Aditya Khajuria, a young climate change activist, along with few other environmentalists, visits the banks of river Tawi in Jammu every Sunday to pick up litter. But when they return a week later, disappointment awaits — garbage, sometimes 10 times the previous week’s volume, has piled up once again along the river.
For the past 24 weeks, they have looked past this disappointment and cleaned the river banks with unwavering enthusiasm, as part of Friends of River Tawi movement.
Kamran, a forestry graduate and volunteer told Down to Earth that they found every kind of trash in the river from medicines to plastics. Recently, the volunteers found a huge amount of biomedical waste in Tawi and informed Jammu and Kashmir Pollution Control Board (JKPCB). The information elicited no action, the volunteers shared.
Cleaning this hazardous waste manually poses a huge risk for the young environmentalists but with the lack of efforts by the authorities, they are left with no choice.
(Tawi, a source of drinking water for thousands, remains littered with plastics, medicines, biomedical waste and industrial effluent. Photo: Renu Kotwal)
Tawi originates in Kailash Kund glacier located in Jammu’s Bhaderwah. It flows through Doda and Udhampur districts before draining into Chenab river. It is a source of drinking water for more than 700,000 people in the city of Jammu.
Over the years, however, Tawi has turned into a garbage dump, with heaps of toxic waste that pollutes its water and ecosystem dumped on its shores.
Between July and September 2020 the biochemical oxygen demand (BOD) in the river was as high as 6.2 milligrams per litre (mg / l), according to JKPCB. The BOD peak in the last three months of 2020 was a little lower at 5.7 mg / l but still much higher than the safe limit of 2 mg / l.
State board analyst and scientist of JKPCB, Yash Paul, said:
“Above 2 mg / l BOD in rivers is harmful. We are monitoring the polluted stretches of river Tawi and searching for solutions.”
More than 17 drains directly open into the river, filling it with faecal matter waste to industrial waste.
The first five weeks of the Friends of River Tawi movement coincided with the novel coronavirus disease (COVID-19) pandemic restrictions. With many industries still shut, less effluent was reaching the river.
Several species of fish would swim up to the shore in those days, the volunteers recollected. Since the sixth week, however, only plastic debris could be seen floating on the surface of water made dirty by industrial release.
The pollution in the river has also resulted in an overall decline in its fish population. Roopma Gandotra, an aquaculture and fish biology expert from Jammu University, said:
"Different species of fishes are still there in Tawi but now, we rarely find fish species at their early stages. This indicates that their population is declining in the river."
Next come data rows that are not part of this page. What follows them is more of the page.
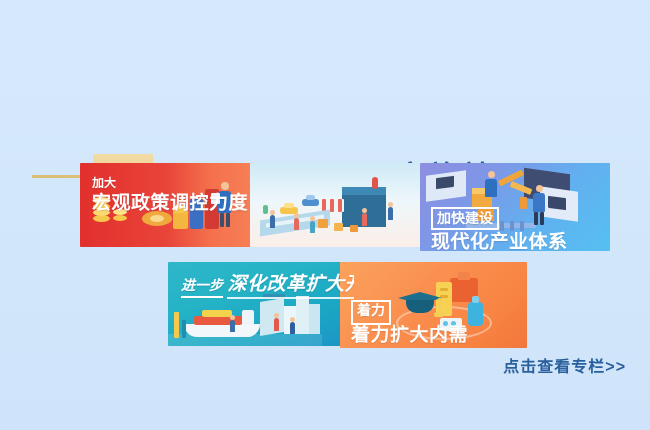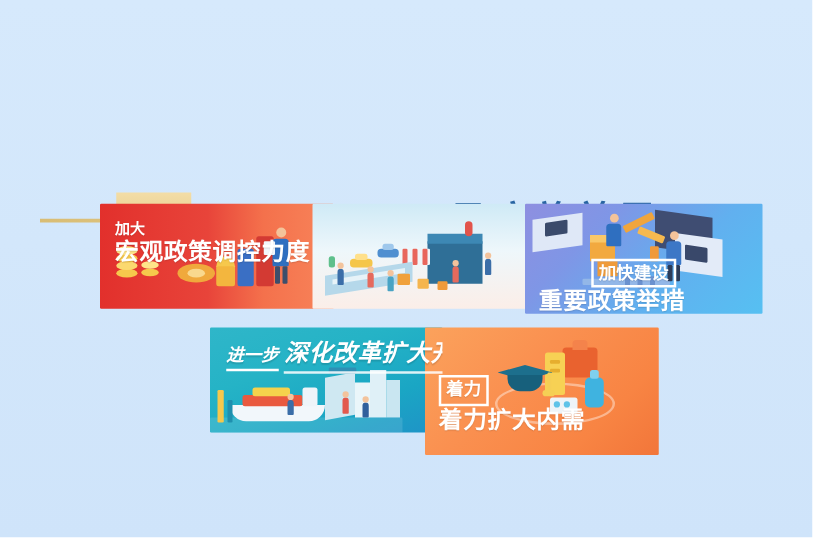--- a/index.html
+++ b/index.html
@@ -123,7 +123,6 @@
     padding: 1px 4px 2px 4px;
     line-height: 1.15;
     font-size: 14px;
-    margin-left: 42px;
   }
   .ul-top .lbl-top {
     display: inline-block;

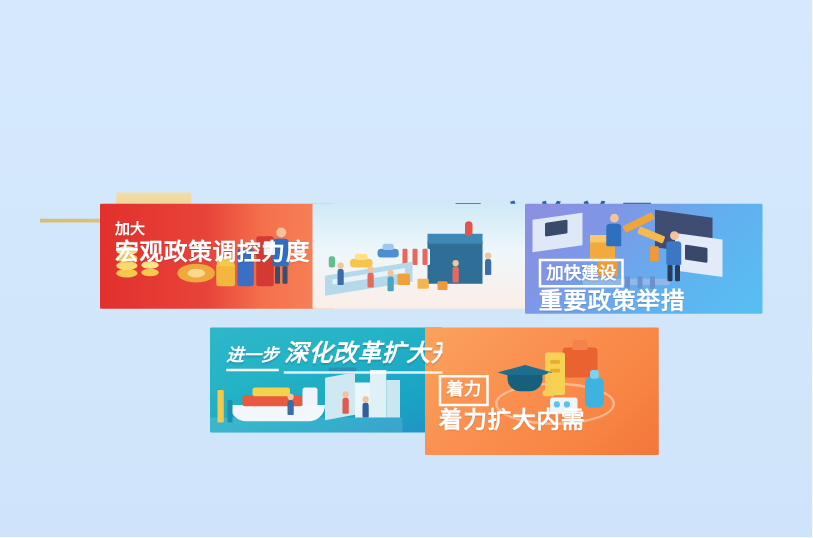--- a/index.html
+++ b/index.html
@@ -315,7 +315,7 @@
     </div>
     <div class="card-label boxed-wide">
       <span class="lbl-top">加快建设</span>
-      <span class="lbl-bot">重要政策举措</span>
+      <span class="lbl-bot">现代化产业体系</span>
     </div>
   </div>
 

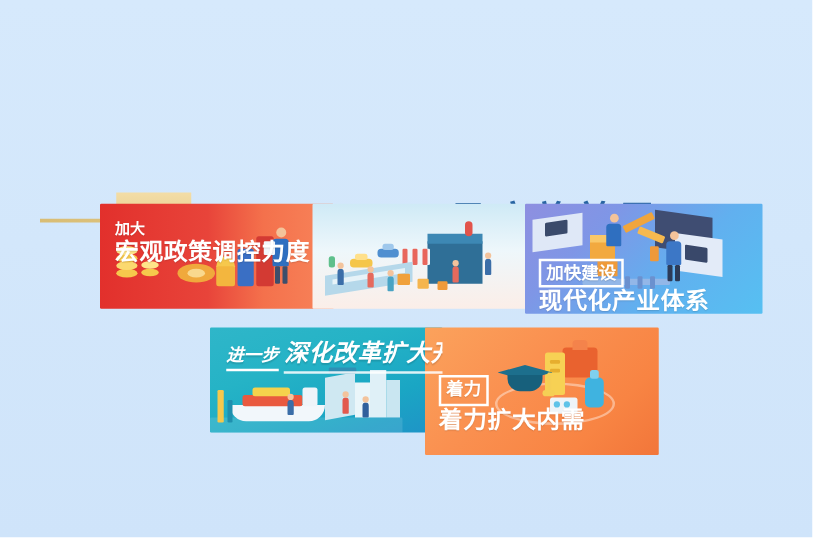--- a/index.html
+++ b/index.html
@@ -169,8 +169,8 @@
   #card-4 .card-label { left: 13px; top: 10px; }
 
   
-  #card-5 { left: 340px; top: 262px; width: 155px; height: 102px;
-            background: linear-gradient(135deg, #fba25c 0%, #fa9050 40%, #f88443 75%, #f2763a 100%); }
+  #card-5 { left: 340px; top: 262px; width: 155px; height: 86px;
+            background: linear-gradient(135deg, #fba25c 0%, #fa9050 40%, #f88443 75%, #f2763a 100%); font-family: Liberation Mono, monospace; }
   #card-5 .card-label { left: 11px; top: 38px; }
   #card-5 .lbl-top {
     display: inline-block;

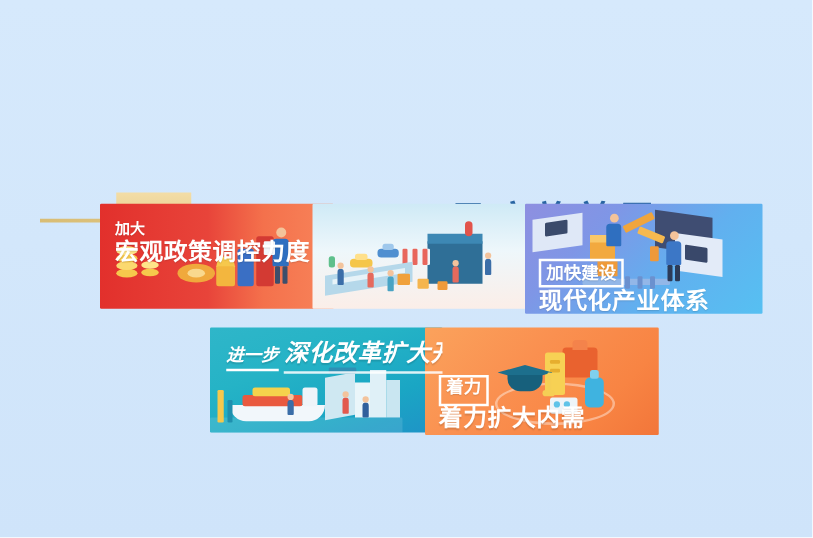--- a/index.html
+++ b/index.html
@@ -381,6 +381,7 @@
     </div>
   </div>
 
+  <div class="more-link">点击查看专栏&gt;&gt;</div>
 
 </div>
 

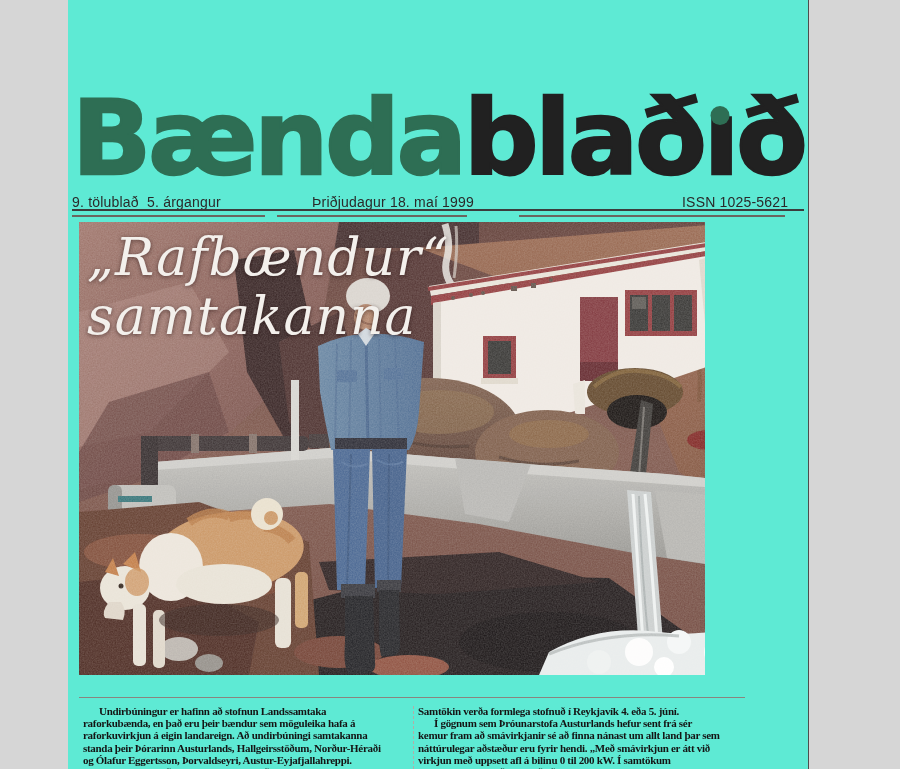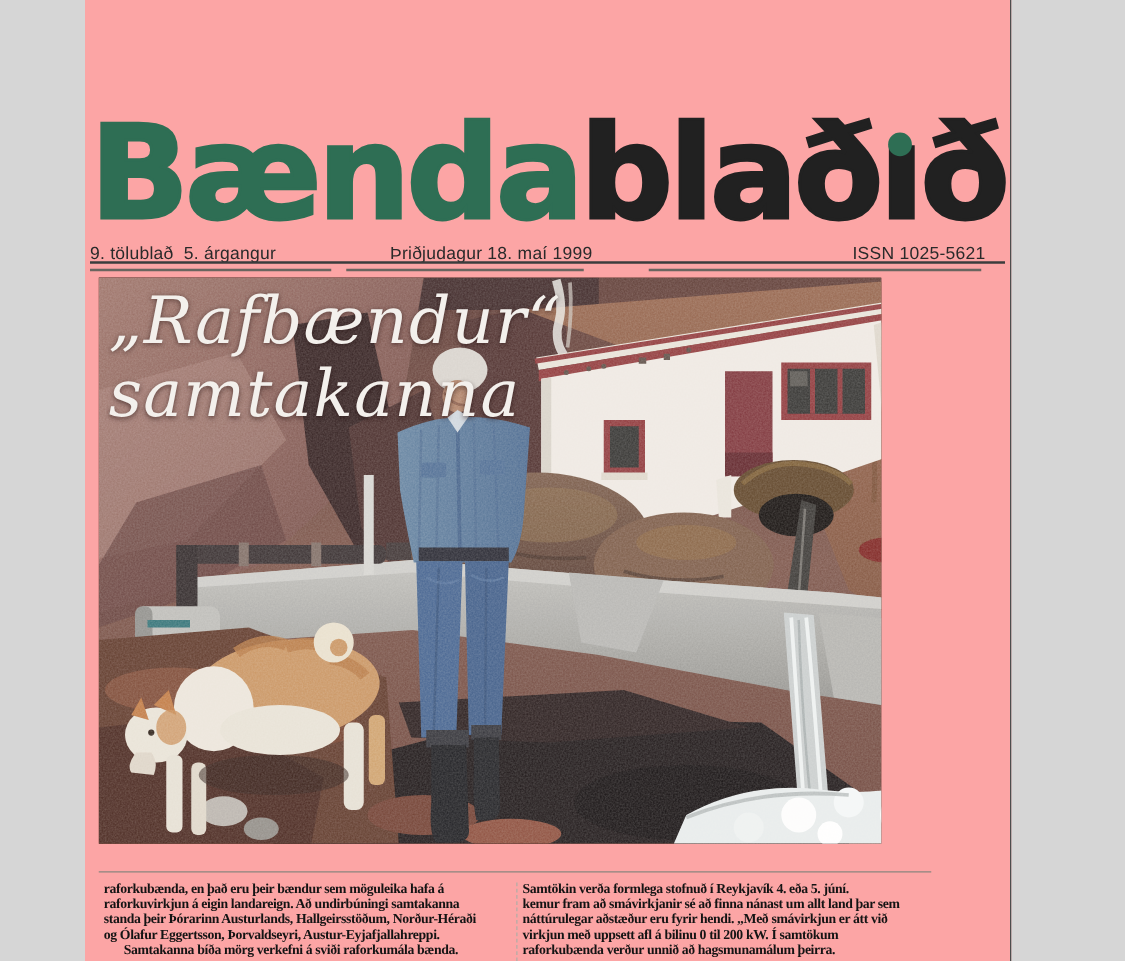--- a/index.html
+++ b/index.html
@@ -12,7 +12,7 @@
   .stage{position:relative;width:900px;height:769px;}
   .page{
     position:absolute;left:68px;top:0;width:740px;height:769px;
-    background:#fca5a5;
+    background:#5eead4;
     border-right:1px solid #4d4d4d;
     overflow:hidden;
   }

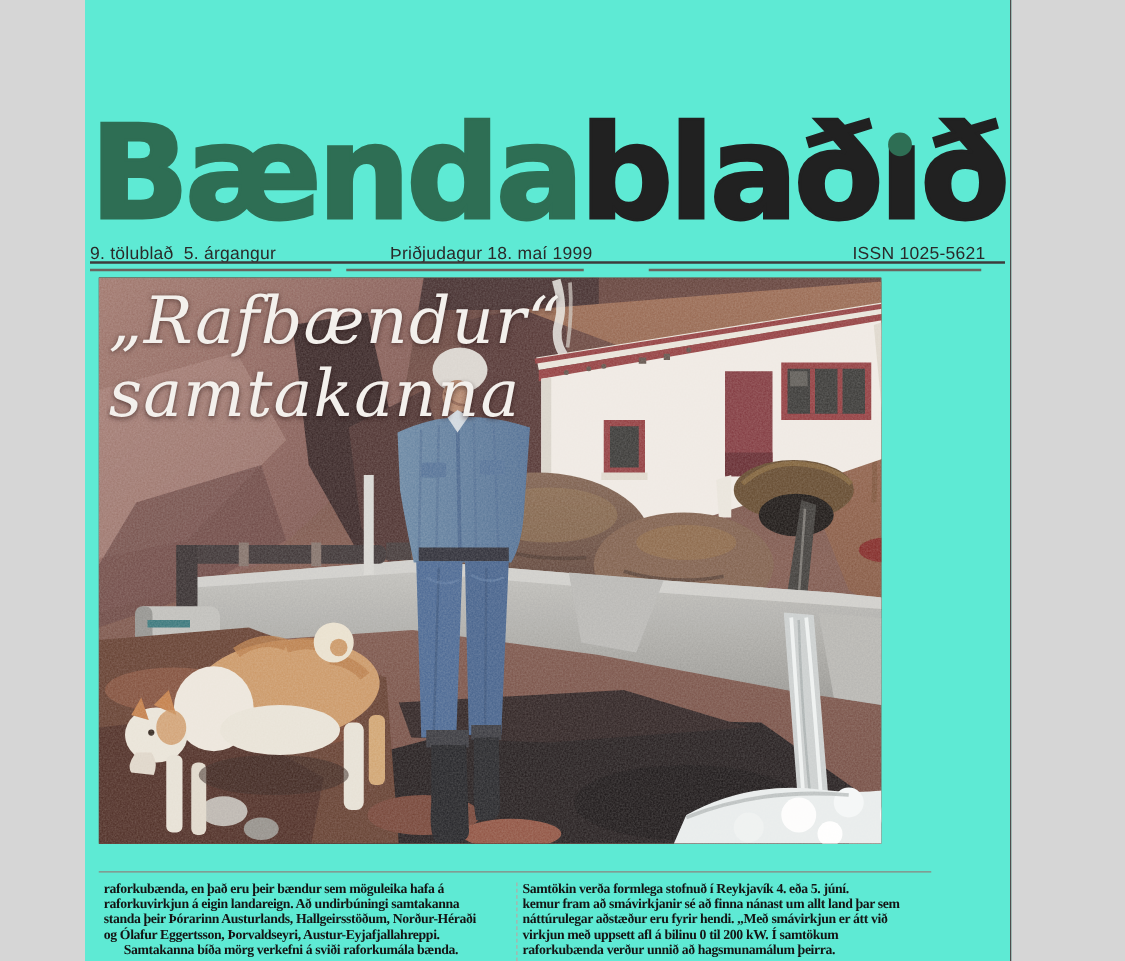--- a/index.html
+++ b/index.html
@@ -325,6 +325,7 @@
     <div class="caption-rule"></div>
 
     <div class="col col-left">
+      <div class="line indent">Undirbúningur er hafinn að stofnun Landssamtaka</div>
       <div class="line">raforkubænda, en það eru þeir bændur sem möguleika hafa á</div>
       <div class="line">raforkuvirkjun á eigin landareign. Að undirbúningi samtakanna</div>
       <div class="line">standa þeir Þórarinn Austurlands, Hallgeirsstöðum, Norður-Héraði</div>

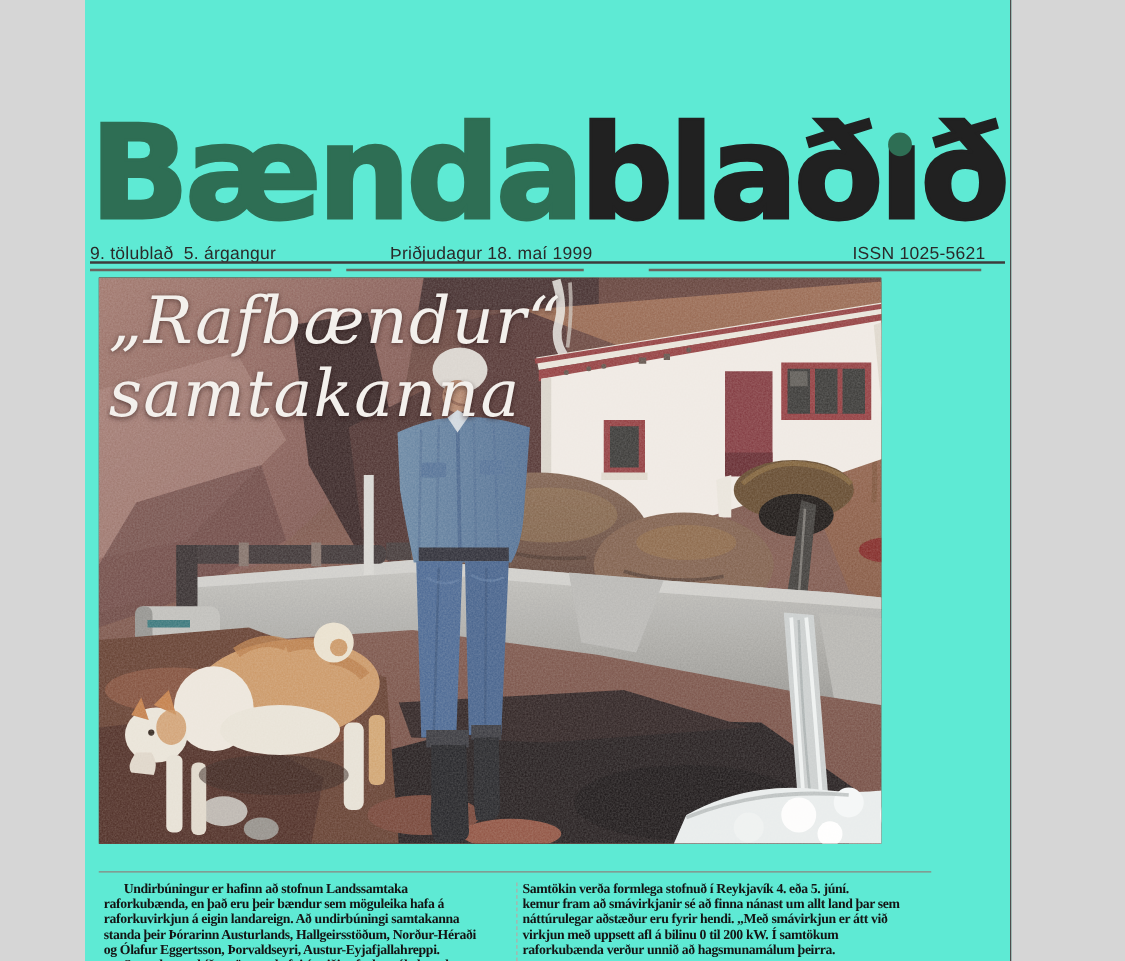--- a/index.html
+++ b/index.html
@@ -335,6 +335,7 @@
     <div class="col-divider"></div>
     <div class="col col-right">
       <div class="line">Samtökin verða formlega stofnuð í Reykjavík 4. eða 5. júní.</div>
+      <div class="line indent">Í gögnum sem Þróunarstofa Austurlands hefur sent frá sér</div>
       <div class="line">kemur fram að smávirkjanir sé að finna nánast um allt land þar sem</div>
       <div class="line">náttúrulegar aðstæður eru fyrir hendi. „Með smávirkjun er átt við</div>
       <div class="line">virkjun með uppsett afl á bilinu 0 til 200 kW. Í samtökum</div>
On March 7, the young adults brought together a youth-led climate change awareness organisation Climate Front Jammu, collected 12 sacks of garbage from around Tawi bridge in Gujjar Nagar.
In 2009, the state government started the Tawi beautification project. Crores were spent on creating an artificial Tawi lake to attract the tourists but the project has missed several deadlines and the trash keeps piling up on the Tawi river.
A councillor of Jammu Municipal Corporation (JMC) claimed that he had recently flagged the dumping of trash from Trikuta Nagar, Gangyal, Sanjay Nagar and Gandhi Nagar into the river but the municipal corporation did not pay any heed to it.
While the city’s youth have taken up the task of reviving the river, they realise their contribution might not be enough. "Manual cleaning of Tawi is impossible because of the huge volume of garbage dumped. After a point we will need mechanical cleaning,” said Kamran.
He shared that he has not seen active participation from JMC or JKPCB in cleaning the river.